(Collection entries)

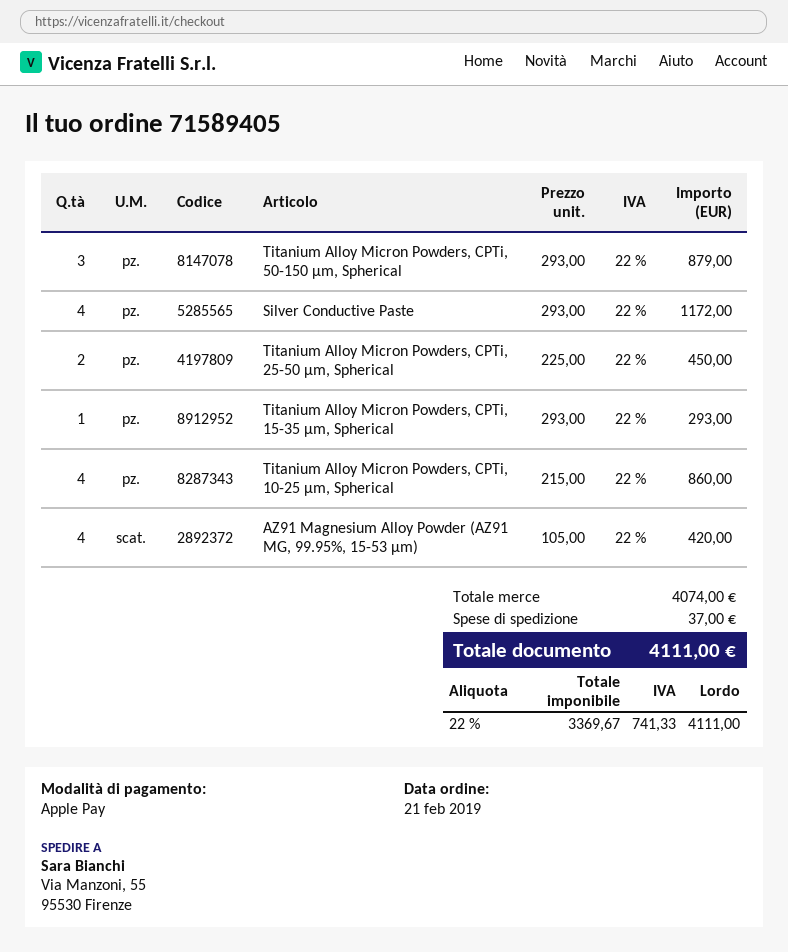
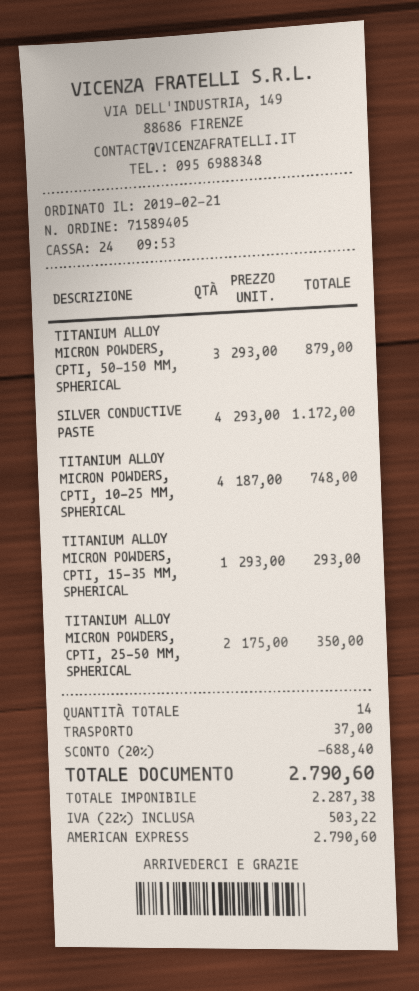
payment method: Apple Pay -> American Express
Titanium Alloy Micron Powders, CPTi, 25-50 µm, Spherical: 2 x 225.00 = 450.00 -> 2 x 175.00 = 350.00
Titanium Alloy Micron Powders, CPTi, 10-25 µm, Spherical: 4 x 215.00 = 860.00 -> 4 x 187.00 = 748.00
AZ91 Magnesium Alloy Powder (AZ91 MG, 99.95%, 15-53 μm): 4 x 105.00 = 420.00 -> none
discount: none -> 20% = 688.40
net: 3369.67 -> 2287.38
tax: 22% = 741.33 -> 22% = 503.22
total: 4111.00 -> 2790.60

Problem: Write out again exactly the lines from the start of the data above through the line containing "discount: none -> 20% = 688.40", inclusive, excluding any pictures.

Task result:
payment method: Apple Pay -> American Express
Titanium Alloy Micron Powders, CPTi, 25-50 µm, Spherical: 2 x 225.00 = 450.00 -> 2 x 175.00 = 350.00
Titanium Alloy Micron Powders, CPTi, 10-25 µm, Spherical: 4 x 215.00 = 860.00 -> 4 x 187.00 = 748.00
AZ91 Magnesium Alloy Powder (AZ91 MG, 99.95%, 15-53 μm): 4 x 105.00 = 420.00 -> none
discount: none -> 20% = 688.40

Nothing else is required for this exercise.